Below are records to transcribe in full and unchanged; omit every picture.

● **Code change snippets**
━━━

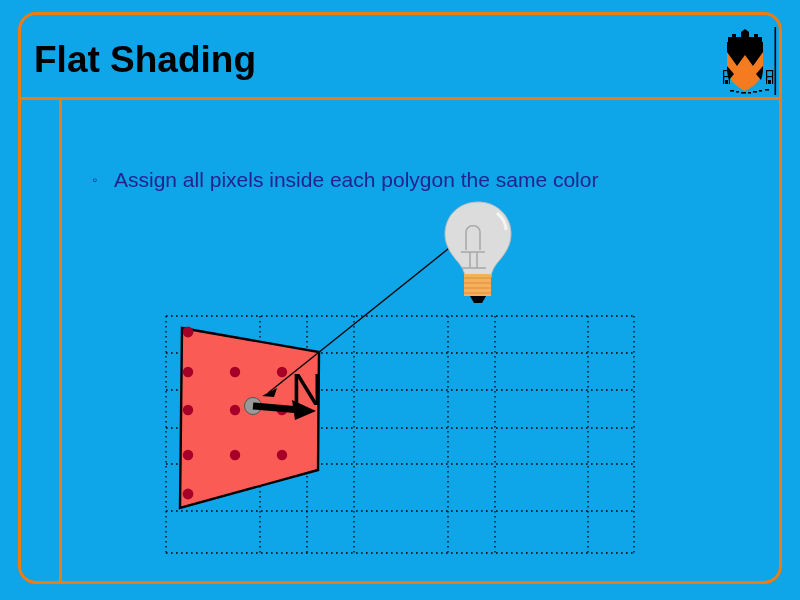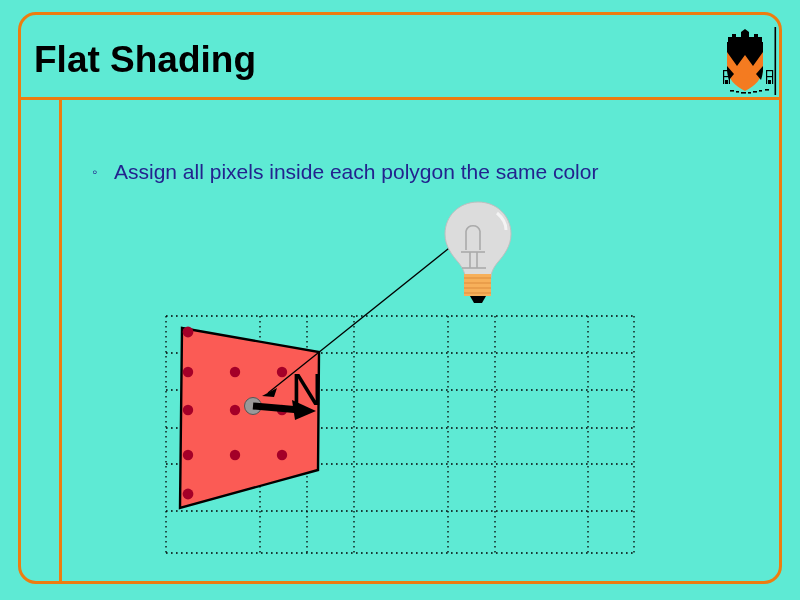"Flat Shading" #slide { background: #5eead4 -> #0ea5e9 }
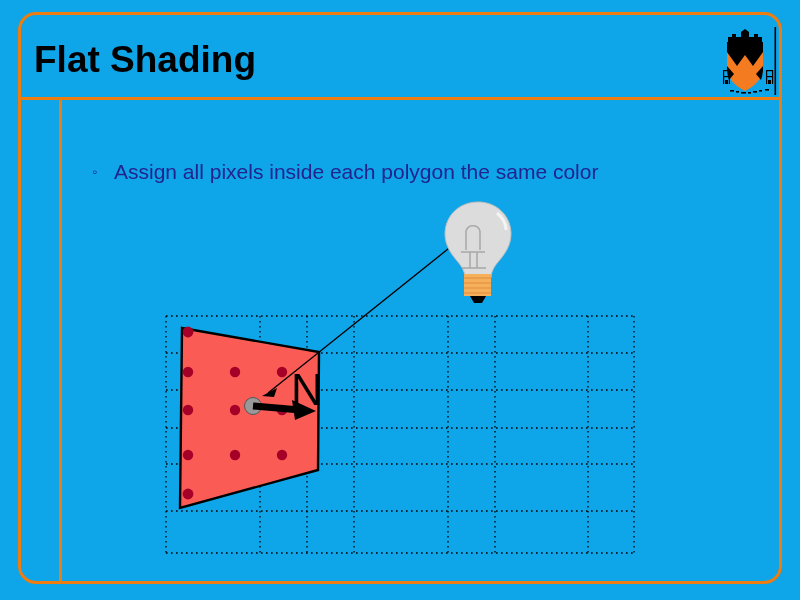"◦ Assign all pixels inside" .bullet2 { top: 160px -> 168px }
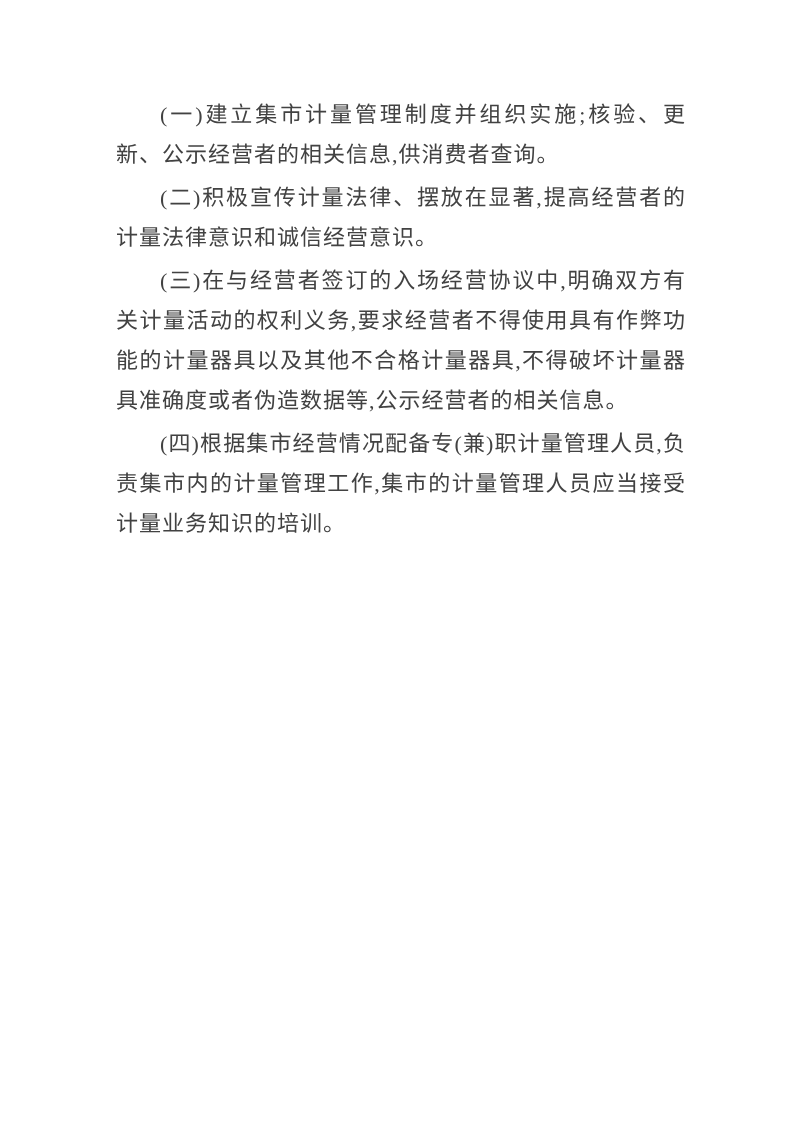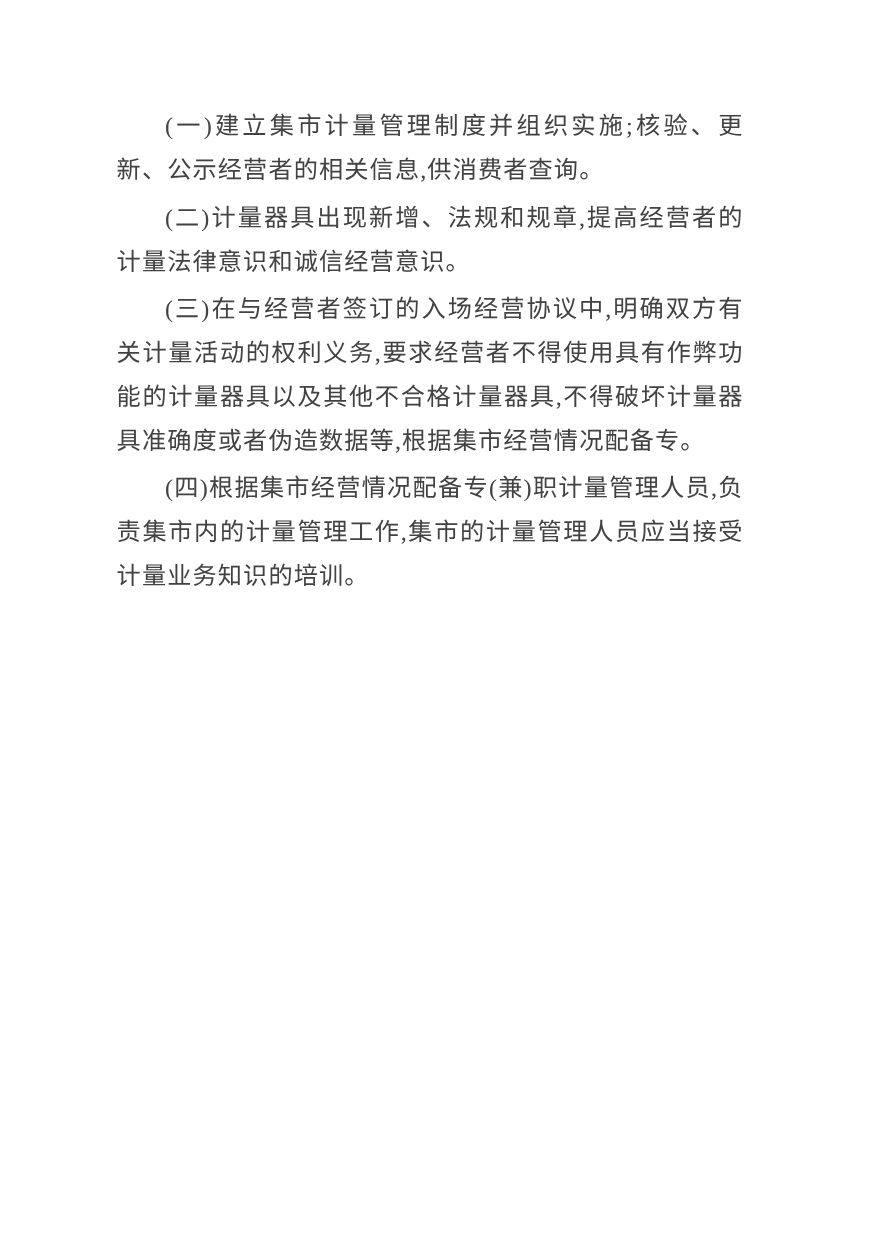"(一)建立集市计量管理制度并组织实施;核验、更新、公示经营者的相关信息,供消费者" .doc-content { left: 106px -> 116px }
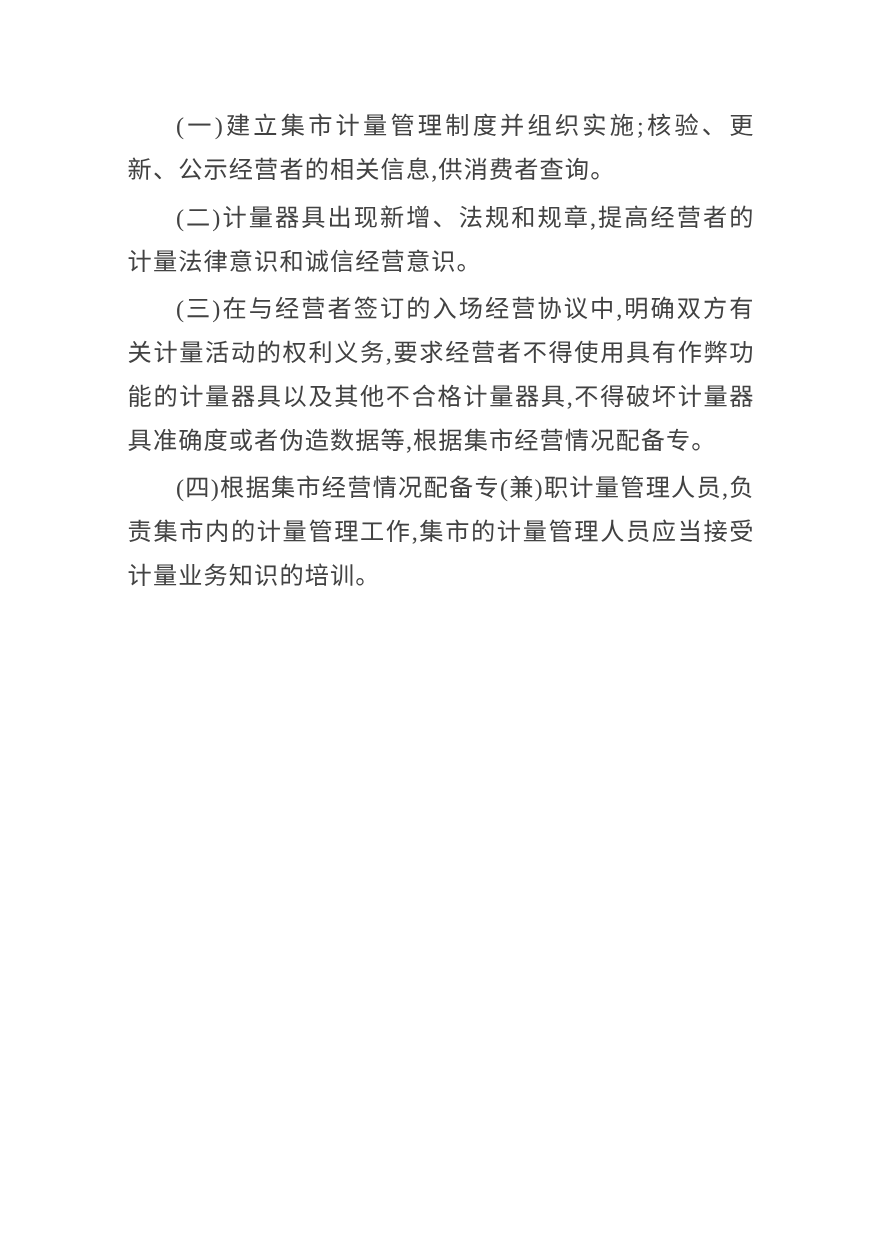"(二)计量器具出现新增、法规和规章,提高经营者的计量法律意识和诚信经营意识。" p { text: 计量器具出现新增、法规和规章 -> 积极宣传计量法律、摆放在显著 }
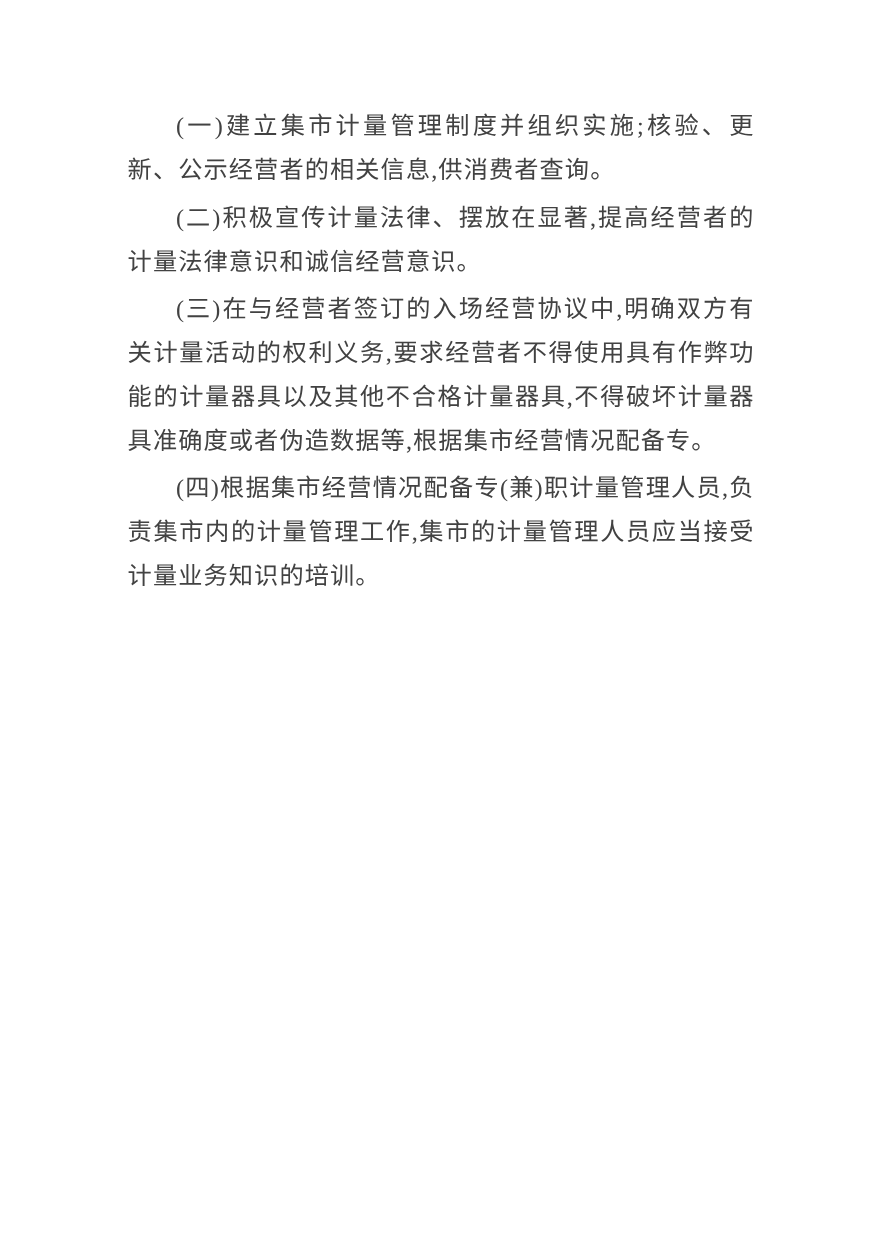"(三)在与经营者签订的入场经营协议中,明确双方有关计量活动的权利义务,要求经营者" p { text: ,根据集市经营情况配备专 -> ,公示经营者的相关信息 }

━━━

● **RESPONSE**
"Flat Shading" #slide { background: #5eead4 -> #0ea5e9 }
"◦ Assign all pixels inside" .bullet2 { top: 160px -> 168px }
"(一)建立集市计量管理制度并组织实施;核验、更新、公示经营者的相关信息,供消费者" .doc-content { left: 106px -> 116px }
"(二)计量器具出现新增、法规和规章,提高经营者的计量法律意识和诚信经营意识。" p { text: 计量器具出现新增、法规和规章 -> 积极宣传计量法律、摆放在显著 }
"(三)在与经营者签订的入场经营协议中,明确双方有关计量活动的权利义务,要求经营者" p { text: ,根据集市经营情况配备专 -> ,公示经营者的相关信息 }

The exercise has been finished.